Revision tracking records

== Segment start ==

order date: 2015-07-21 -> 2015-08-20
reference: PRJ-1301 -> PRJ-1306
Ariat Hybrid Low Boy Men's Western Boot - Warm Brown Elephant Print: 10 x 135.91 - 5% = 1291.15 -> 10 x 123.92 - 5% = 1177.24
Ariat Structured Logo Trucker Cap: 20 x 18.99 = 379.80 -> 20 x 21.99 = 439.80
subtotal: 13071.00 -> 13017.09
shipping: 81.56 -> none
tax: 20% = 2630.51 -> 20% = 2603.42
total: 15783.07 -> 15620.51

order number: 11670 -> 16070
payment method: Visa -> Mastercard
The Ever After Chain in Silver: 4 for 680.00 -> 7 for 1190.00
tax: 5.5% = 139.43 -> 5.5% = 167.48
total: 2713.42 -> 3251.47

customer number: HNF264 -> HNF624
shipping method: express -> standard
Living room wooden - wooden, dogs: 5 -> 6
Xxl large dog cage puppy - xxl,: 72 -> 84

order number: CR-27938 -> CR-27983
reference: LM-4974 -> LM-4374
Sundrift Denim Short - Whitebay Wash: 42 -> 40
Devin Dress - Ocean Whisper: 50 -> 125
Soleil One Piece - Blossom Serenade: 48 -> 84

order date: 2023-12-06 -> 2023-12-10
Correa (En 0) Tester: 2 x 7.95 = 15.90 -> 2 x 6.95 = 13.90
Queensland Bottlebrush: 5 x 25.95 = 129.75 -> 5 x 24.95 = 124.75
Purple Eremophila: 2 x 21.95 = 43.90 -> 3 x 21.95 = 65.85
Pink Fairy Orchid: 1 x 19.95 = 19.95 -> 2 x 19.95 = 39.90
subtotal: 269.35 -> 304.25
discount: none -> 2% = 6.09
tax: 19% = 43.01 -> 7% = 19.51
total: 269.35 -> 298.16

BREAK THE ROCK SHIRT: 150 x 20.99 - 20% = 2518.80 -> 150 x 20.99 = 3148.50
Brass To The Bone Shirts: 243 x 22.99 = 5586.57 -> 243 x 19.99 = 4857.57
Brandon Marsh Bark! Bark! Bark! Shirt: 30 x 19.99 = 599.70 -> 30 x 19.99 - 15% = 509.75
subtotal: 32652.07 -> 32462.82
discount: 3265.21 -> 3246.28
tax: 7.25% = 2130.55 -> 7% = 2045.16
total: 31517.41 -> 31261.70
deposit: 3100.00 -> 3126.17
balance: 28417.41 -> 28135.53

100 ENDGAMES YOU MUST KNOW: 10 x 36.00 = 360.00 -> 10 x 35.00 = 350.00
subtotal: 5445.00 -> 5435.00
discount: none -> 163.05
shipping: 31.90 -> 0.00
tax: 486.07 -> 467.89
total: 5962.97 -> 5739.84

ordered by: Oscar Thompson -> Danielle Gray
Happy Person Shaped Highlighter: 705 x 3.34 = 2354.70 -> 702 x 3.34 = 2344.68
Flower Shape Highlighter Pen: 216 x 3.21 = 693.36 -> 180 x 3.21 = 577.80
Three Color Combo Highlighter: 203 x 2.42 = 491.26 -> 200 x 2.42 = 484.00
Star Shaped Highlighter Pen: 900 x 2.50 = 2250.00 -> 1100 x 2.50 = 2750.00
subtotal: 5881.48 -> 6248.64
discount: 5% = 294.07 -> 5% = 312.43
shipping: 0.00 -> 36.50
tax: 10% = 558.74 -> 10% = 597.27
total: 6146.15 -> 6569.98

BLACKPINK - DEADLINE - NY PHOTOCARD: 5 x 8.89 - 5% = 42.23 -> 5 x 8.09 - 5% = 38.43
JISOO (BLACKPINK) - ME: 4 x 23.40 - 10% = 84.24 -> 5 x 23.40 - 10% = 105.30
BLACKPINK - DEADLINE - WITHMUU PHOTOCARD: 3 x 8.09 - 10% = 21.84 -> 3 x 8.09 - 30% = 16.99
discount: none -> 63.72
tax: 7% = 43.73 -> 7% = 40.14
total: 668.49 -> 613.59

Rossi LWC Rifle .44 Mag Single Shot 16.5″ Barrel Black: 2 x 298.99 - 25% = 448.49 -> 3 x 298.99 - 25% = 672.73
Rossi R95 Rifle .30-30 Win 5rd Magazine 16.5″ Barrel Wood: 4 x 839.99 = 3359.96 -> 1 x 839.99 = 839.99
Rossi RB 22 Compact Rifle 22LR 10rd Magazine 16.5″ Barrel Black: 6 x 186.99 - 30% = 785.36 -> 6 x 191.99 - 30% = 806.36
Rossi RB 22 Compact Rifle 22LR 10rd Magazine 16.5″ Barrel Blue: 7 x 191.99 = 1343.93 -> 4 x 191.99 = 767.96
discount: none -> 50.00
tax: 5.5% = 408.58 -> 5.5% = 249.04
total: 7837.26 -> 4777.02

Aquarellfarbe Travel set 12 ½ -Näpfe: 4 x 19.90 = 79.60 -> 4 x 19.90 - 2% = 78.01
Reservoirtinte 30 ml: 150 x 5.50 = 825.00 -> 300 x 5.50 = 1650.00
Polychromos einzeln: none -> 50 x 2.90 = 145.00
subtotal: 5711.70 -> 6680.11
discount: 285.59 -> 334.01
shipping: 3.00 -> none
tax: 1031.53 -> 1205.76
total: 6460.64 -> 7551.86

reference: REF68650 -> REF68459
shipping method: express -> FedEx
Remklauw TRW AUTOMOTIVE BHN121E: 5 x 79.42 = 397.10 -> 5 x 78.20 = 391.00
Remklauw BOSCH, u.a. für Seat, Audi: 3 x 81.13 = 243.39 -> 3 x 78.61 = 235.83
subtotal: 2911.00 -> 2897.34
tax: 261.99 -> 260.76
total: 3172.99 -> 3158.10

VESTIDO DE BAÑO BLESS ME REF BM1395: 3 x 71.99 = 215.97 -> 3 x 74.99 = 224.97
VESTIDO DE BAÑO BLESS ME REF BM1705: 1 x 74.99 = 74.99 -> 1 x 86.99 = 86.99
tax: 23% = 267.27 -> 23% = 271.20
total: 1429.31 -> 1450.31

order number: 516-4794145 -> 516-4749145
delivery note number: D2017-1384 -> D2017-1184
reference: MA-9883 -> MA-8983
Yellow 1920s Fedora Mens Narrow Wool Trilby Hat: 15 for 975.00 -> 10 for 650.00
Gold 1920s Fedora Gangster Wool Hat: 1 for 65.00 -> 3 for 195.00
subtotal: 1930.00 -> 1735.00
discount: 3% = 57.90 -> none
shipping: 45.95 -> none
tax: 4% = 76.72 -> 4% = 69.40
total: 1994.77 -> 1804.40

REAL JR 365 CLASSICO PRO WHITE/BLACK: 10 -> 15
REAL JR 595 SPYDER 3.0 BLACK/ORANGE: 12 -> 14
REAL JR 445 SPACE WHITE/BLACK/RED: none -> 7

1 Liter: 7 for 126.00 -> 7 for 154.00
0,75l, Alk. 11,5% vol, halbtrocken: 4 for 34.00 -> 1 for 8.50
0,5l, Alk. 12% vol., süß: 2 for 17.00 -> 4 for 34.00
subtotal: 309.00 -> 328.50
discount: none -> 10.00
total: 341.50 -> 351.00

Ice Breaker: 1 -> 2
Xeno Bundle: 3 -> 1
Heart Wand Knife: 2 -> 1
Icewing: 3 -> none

== Segment end ==

Work task: All lines in the data above from the one with "BREAK THE ROCK" through the one with "tax: 7% = 43.73 -> 7% = 40.14" must be repeated exactly, and no others.

Response area:
BREAK THE ROCK SHIRT: 150 x 20.99 - 20% = 2518.80 -> 150 x 20.99 = 3148.50
Brass To The Bone Shirts: 243 x 22.99 = 5586.57 -> 243 x 19.99 = 4857.57
Brandon Marsh Bark! Bark! Bark! Shirt: 30 x 19.99 = 599.70 -> 30 x 19.99 - 15% = 509.75
subtotal: 32652.07 -> 32462.82
discount: 3265.21 -> 3246.28
tax: 7.25% = 2130.55 -> 7% = 2045.16
total: 31517.41 -> 31261.70
deposit: 3100.00 -> 3126.17
balance: 28417.41 -> 28135.53

100 ENDGAMES YOU MUST KNOW: 10 x 36.00 = 360.00 -> 10 x 35.00 = 350.00
subtotal: 5445.00 -> 5435.00
discount: none -> 163.05
shipping: 31.90 -> 0.00
tax: 486.07 -> 467.89
total: 5962.97 -> 5739.84

ordered by: Oscar Thompson -> Danielle Gray
Happy Person Shaped Highlighter: 705 x 3.34 = 2354.70 -> 702 x 3.34 = 2344.68
Flower Shape Highlighter Pen: 216 x 3.21 = 693.36 -> 180 x 3.21 = 577.80
Three Color Combo Highlighter: 203 x 2.42 = 491.26 -> 200 x 2.42 = 484.00
Star Shaped Highlighter Pen: 900 x 2.50 = 2250.00 -> 1100 x 2.50 = 2750.00
subtotal: 5881.48 -> 6248.64
discount: 5% = 294.07 -> 5% = 312.43
shipping: 0.00 -> 36.50
tax: 10% = 558.74 -> 10% = 597.27
total: 6146.15 -> 6569.98

BLACKPINK - DEADLINE - NY PHOTOCARD: 5 x 8.89 - 5% = 42.23 -> 5 x 8.09 - 5% = 38.43
JISOO (BLACKPINK) - ME: 4 x 23.40 - 10% = 84.24 -> 5 x 23.40 - 10% = 105.30
BLACKPINK - DEADLINE - WITHMUU PHOTOCARD: 3 x 8.09 - 10% = 21.84 -> 3 x 8.09 - 30% = 16.99
discount: none -> 63.72
tax: 7% = 43.73 -> 7% = 40.14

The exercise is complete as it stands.